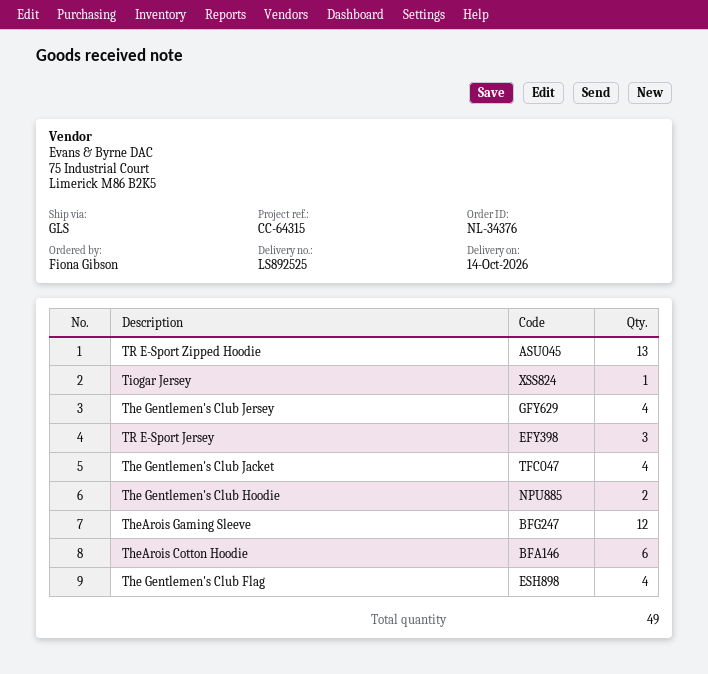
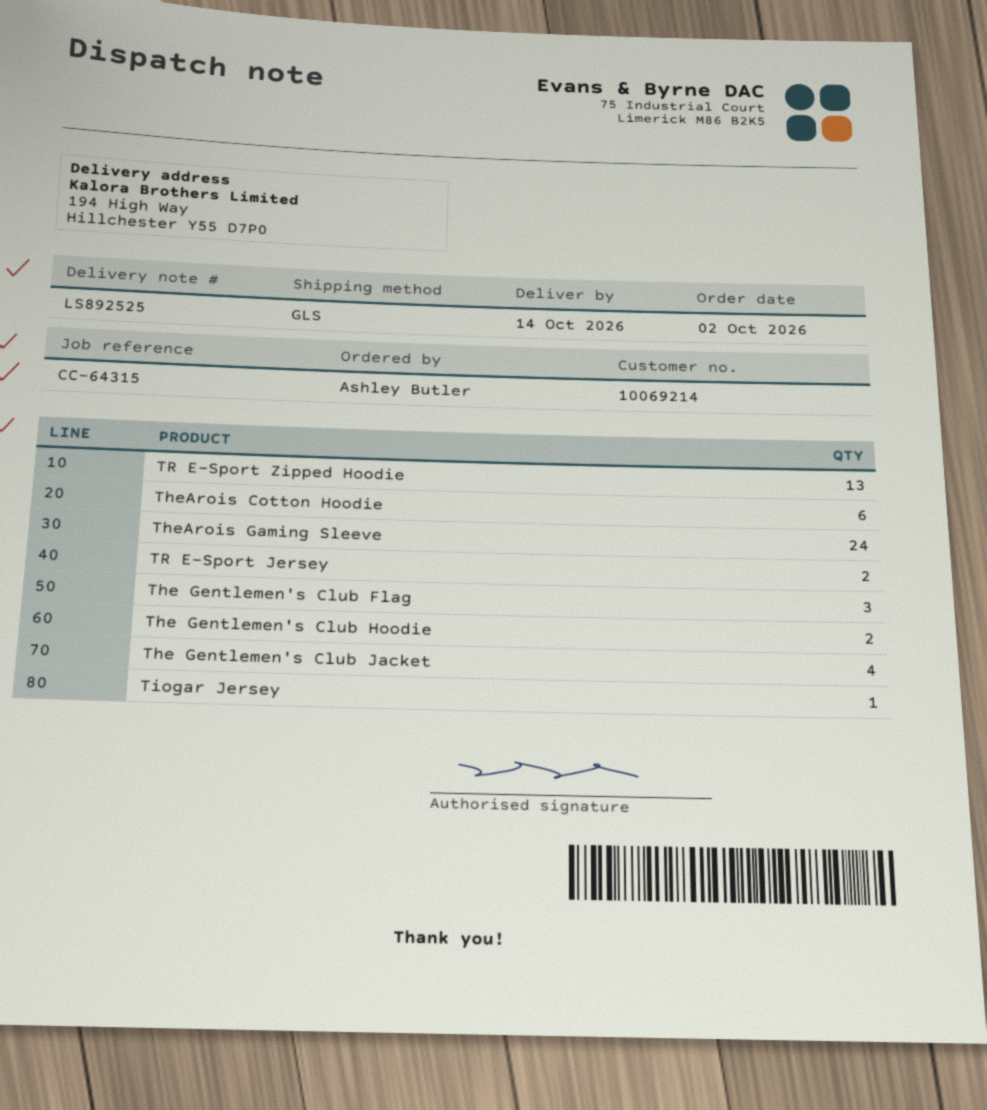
ordered by: Fiona Gibson -> Ashley Butler
The Gentlemen's Club Jersey: 4 -> none
TR E-Sport Jersey: 3 -> 2
TheArois Gaming Sleeve: 12 -> 24
The Gentlemen's Club Flag: 4 -> 3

########

Exercise description: The answer must restate every entry word for word, with the pictures left out.

Result:
ordered by: Fiona Gibson -> Ashley Butler
The Gentlemen's Club Jersey: 4 -> none
TR E-Sport Jersey: 3 -> 2
TheArois Gaming Sleeve: 12 -> 24
The Gentlemen's Club Flag: 4 -> 3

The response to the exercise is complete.